(Given records begins)

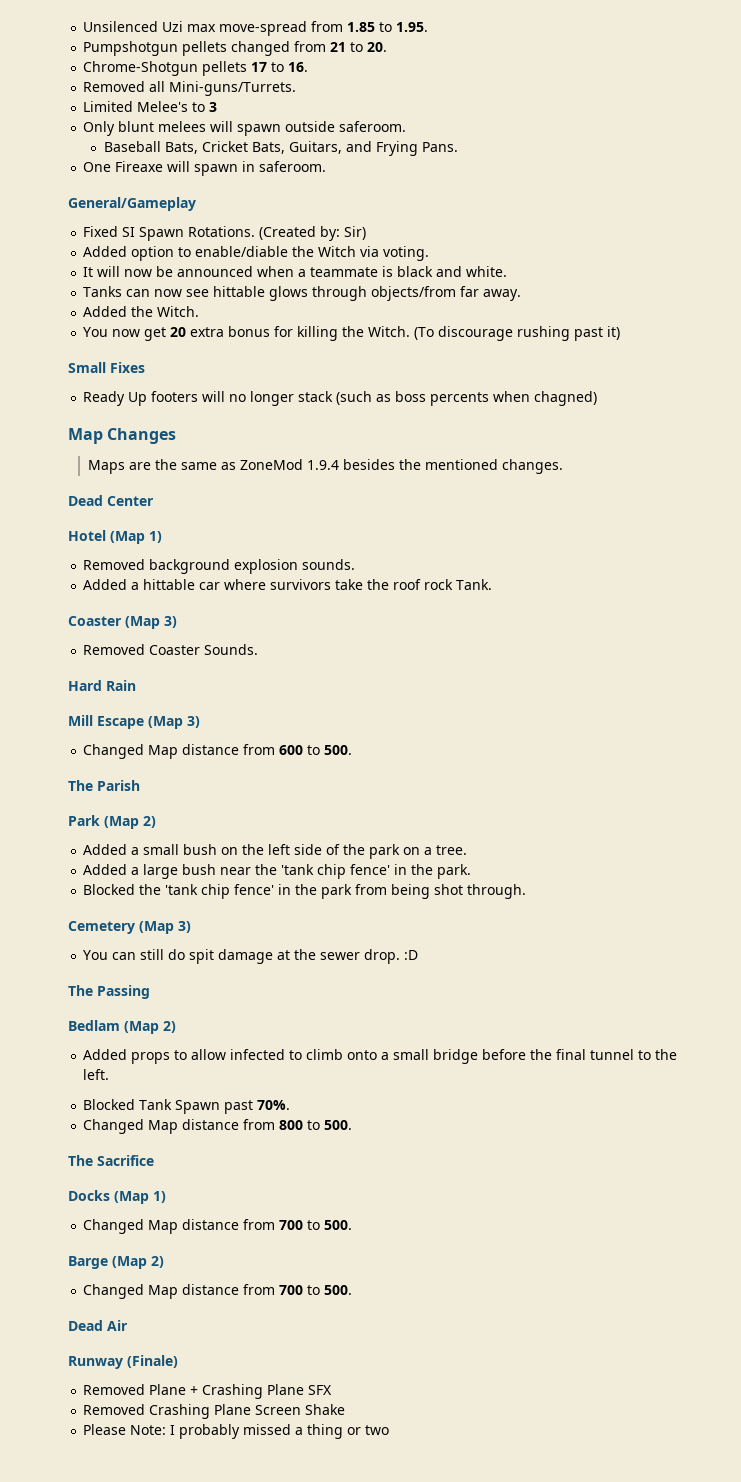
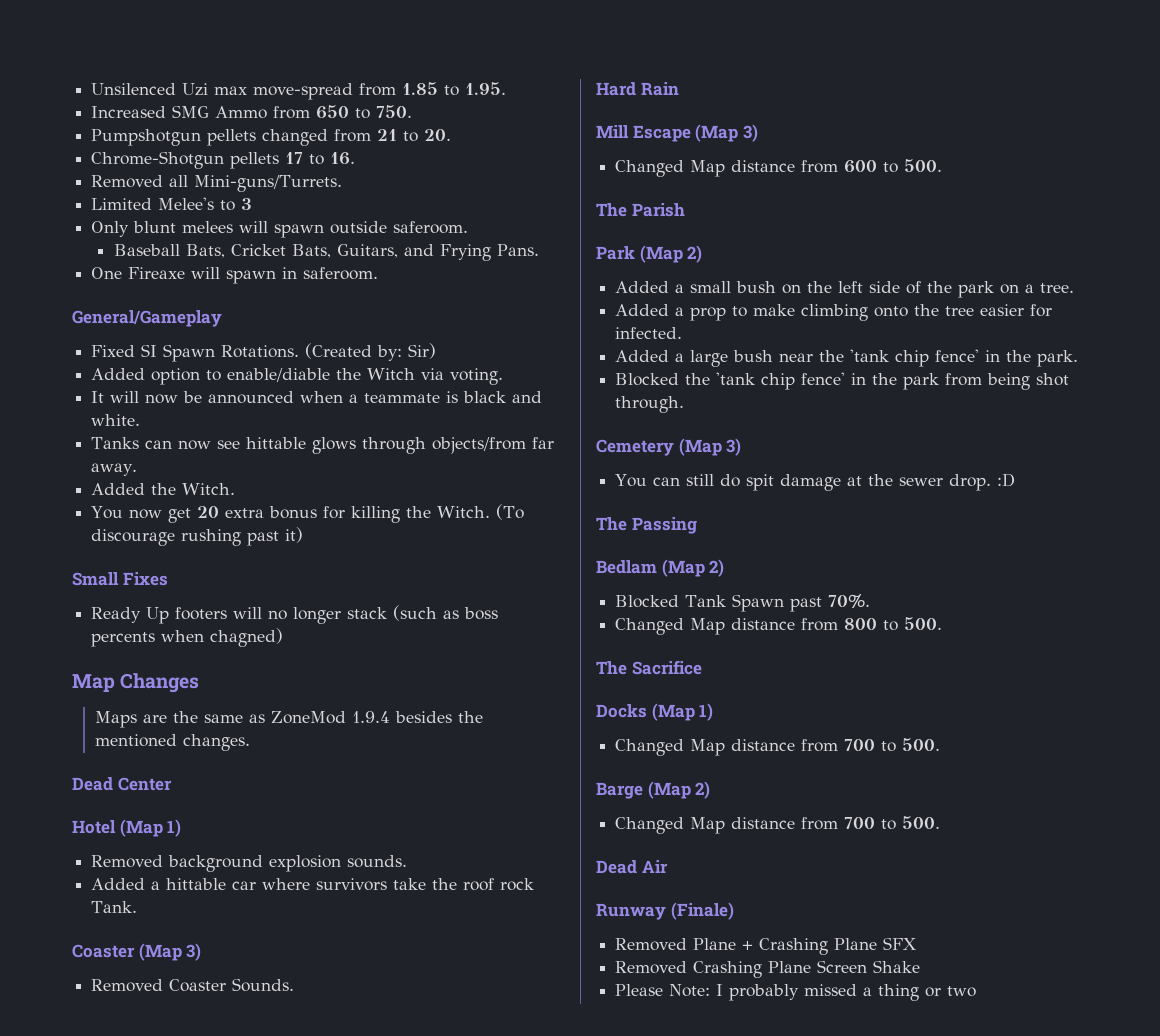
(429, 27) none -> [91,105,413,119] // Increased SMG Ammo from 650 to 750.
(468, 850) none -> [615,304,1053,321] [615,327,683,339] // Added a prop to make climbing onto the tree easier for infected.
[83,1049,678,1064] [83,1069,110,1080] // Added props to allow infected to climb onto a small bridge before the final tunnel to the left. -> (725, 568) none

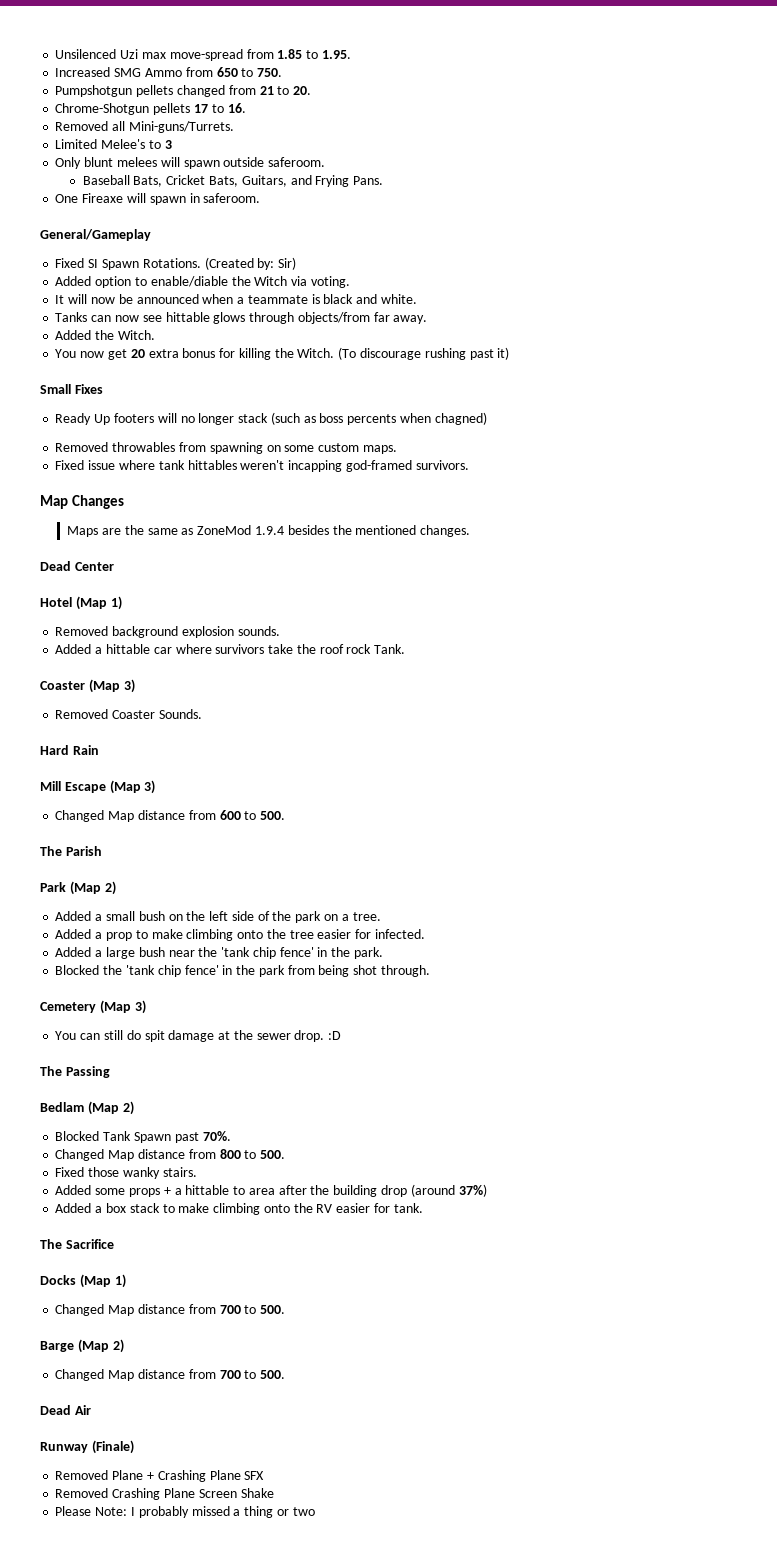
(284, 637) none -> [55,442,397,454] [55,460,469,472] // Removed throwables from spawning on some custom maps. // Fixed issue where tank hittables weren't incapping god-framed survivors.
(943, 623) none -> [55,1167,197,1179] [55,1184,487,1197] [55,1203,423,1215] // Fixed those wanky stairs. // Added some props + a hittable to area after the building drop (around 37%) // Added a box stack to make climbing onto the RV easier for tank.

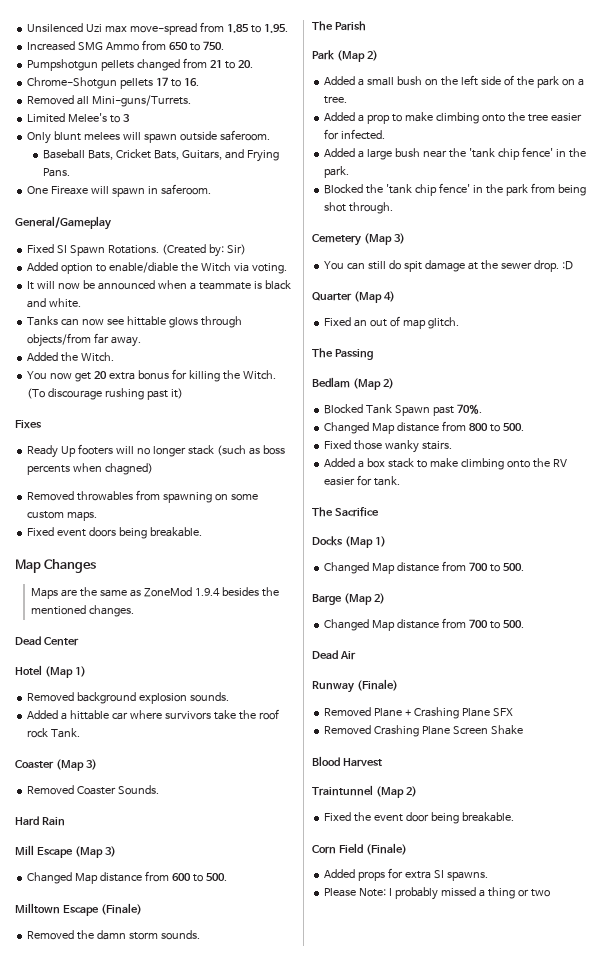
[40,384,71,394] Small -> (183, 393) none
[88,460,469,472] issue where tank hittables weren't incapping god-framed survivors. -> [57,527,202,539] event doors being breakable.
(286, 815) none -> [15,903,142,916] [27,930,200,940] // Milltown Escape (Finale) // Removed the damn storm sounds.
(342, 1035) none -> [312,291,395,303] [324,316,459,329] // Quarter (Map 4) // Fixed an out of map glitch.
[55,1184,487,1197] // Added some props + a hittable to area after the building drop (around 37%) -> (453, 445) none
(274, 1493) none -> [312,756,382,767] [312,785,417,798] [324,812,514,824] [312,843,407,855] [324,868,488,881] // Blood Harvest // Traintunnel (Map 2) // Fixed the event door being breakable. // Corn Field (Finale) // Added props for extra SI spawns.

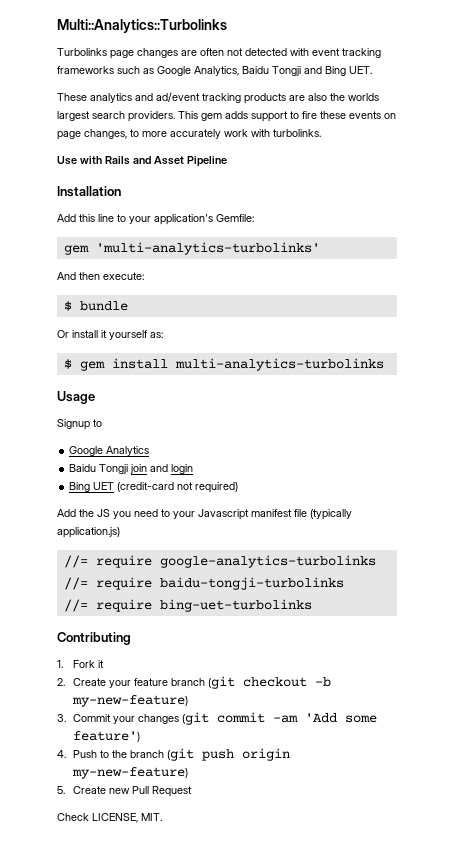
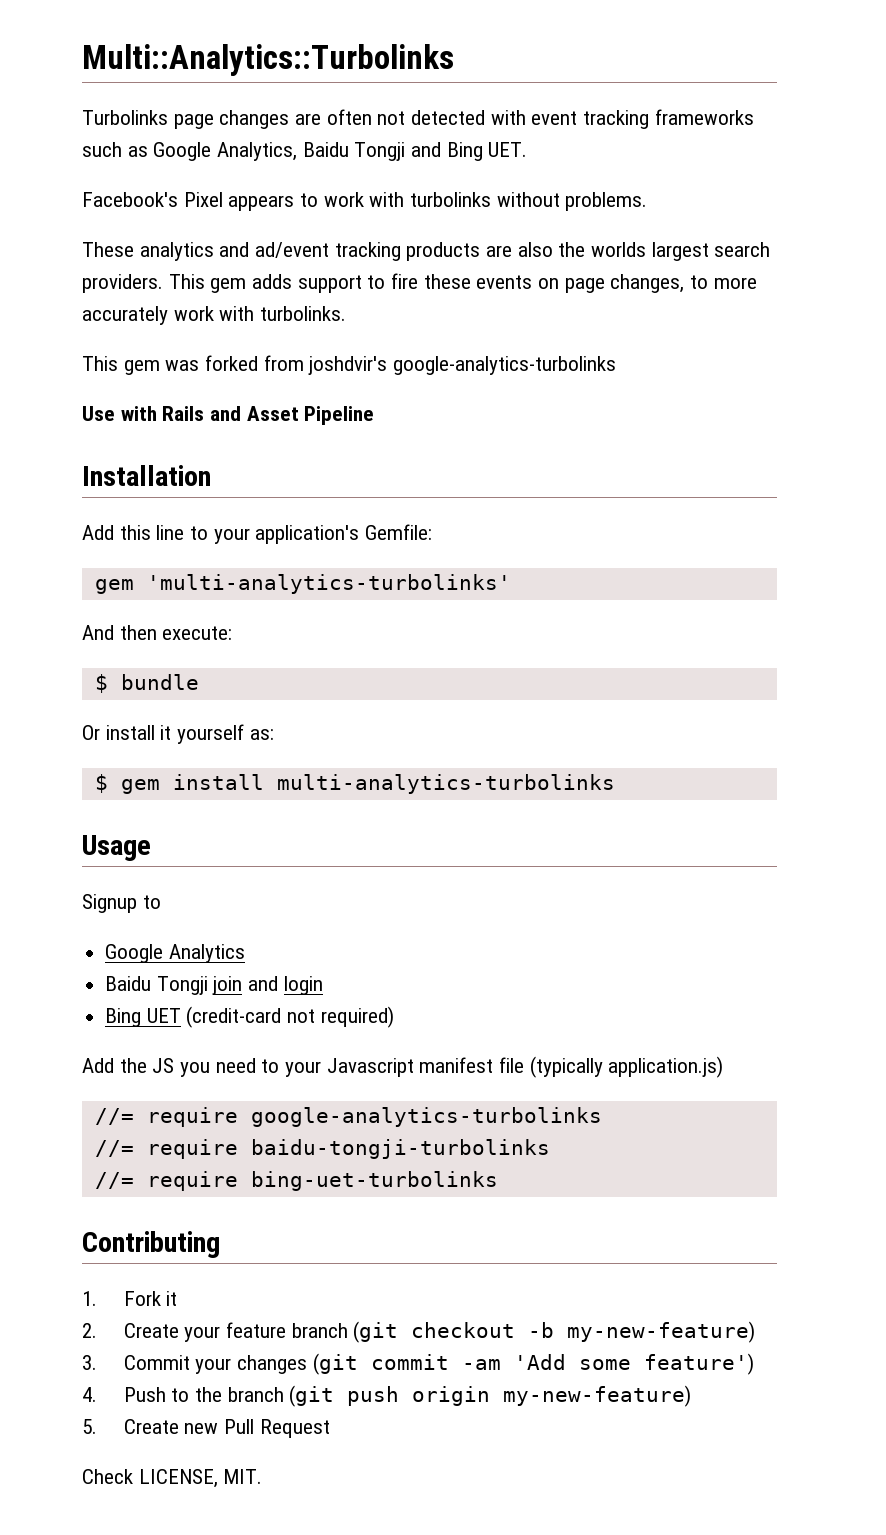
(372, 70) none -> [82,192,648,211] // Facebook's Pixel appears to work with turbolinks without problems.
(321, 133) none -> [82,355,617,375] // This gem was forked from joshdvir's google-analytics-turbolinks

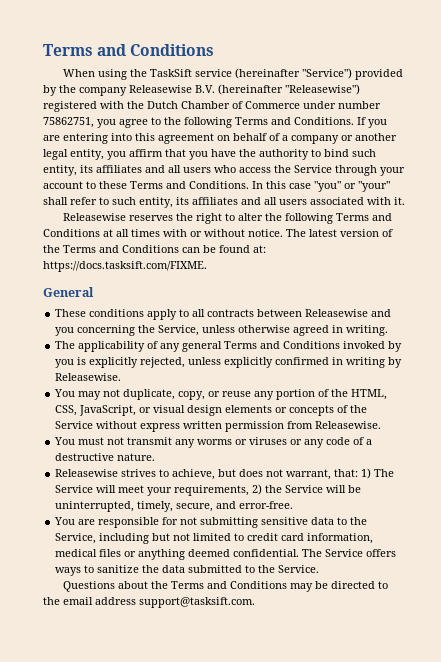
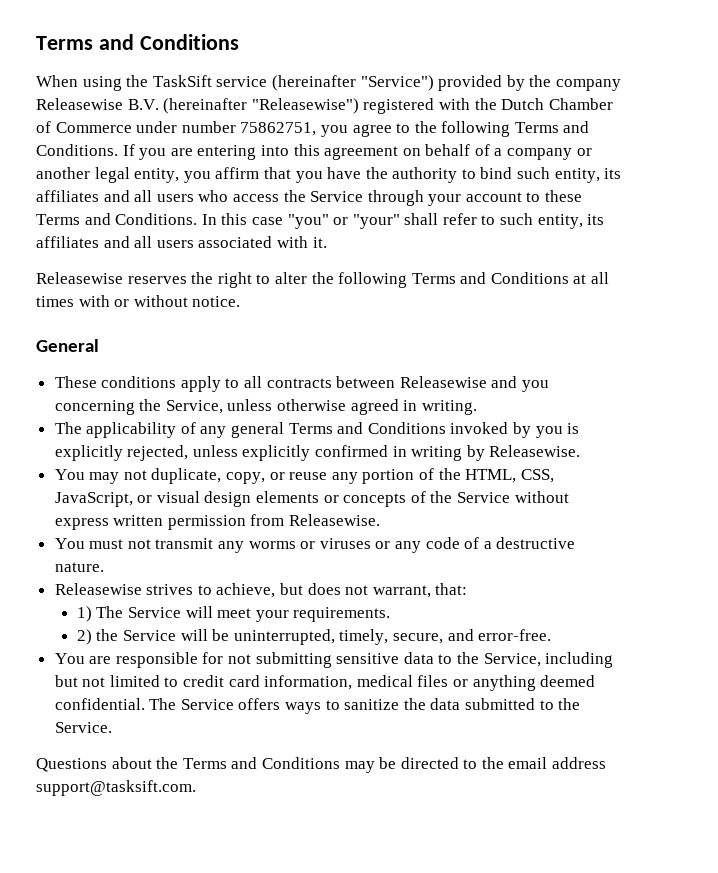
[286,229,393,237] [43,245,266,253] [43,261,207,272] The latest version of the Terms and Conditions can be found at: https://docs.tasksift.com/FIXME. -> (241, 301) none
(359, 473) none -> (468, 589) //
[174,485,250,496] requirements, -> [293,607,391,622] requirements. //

(Given records ends)

Output the material above verbatim but exclude each picture.

• [Output for this task]:
(429, 27) none -> [91,105,413,119] // Increased SMG Ammo from 650 to 750.
(468, 850) none -> [615,304,1053,321] [615,327,683,339] // Added a prop to make climbing onto the tree easier for infected.
[83,1049,678,1064] [83,1069,110,1080] // Added props to allow infected to climb onto a small bridge before the final tunnel to the left. -> (725, 568) none

(284, 637) none -> [55,442,397,454] [55,460,469,472] // Removed throwables from spawning on some custom maps. // Fixed issue where tank hittables weren't incapping god-framed survivors.
(943, 623) none -> [55,1167,197,1179] [55,1184,487,1197] [55,1203,423,1215] // Fixed those wanky stairs. // Added some props + a hittable to area after the building drop (around 37%) // Added a box stack to make climbing onto the RV easier for tank.

[40,384,71,394] Small -> (183, 393) none
[88,460,469,472] issue where tank hittables weren't incapping god-framed survivors. -> [57,527,202,539] event doors being breakable.
(286, 815) none -> [15,903,142,916] [27,930,200,940] // Milltown Escape (Finale) // Removed the damn storm sounds.
(342, 1035) none -> [312,291,395,303] [324,316,459,329] // Quarter (Map 4) // Fixed an out of map glitch.
[55,1184,487,1197] // Added some props + a hittable to area after the building drop (around 37%) -> (453, 445) none
(274, 1493) none -> [312,756,382,767] [312,785,417,798] [324,812,514,824] [312,843,407,855] [324,868,488,881] // Blood Harvest // Traintunnel (Map 2) // Fixed the event door being breakable. // Corn Field (Finale) // Added props for extra SI spawns.

(372, 70) none -> [82,192,648,211] // Facebook's Pixel appears to work with turbolinks without problems.
(321, 133) none -> [82,355,617,375] // This gem was forked from joshdvir's google-analytics-turbolinks

[286,229,393,237] [43,245,266,253] [43,261,207,272] The latest version of the Terms and Conditions can be found at: https://docs.tasksift.com/FIXME. -> (241, 301) none
(359, 473) none -> (468, 589) //
[174,485,250,496] requirements, -> [293,607,391,622] requirements. //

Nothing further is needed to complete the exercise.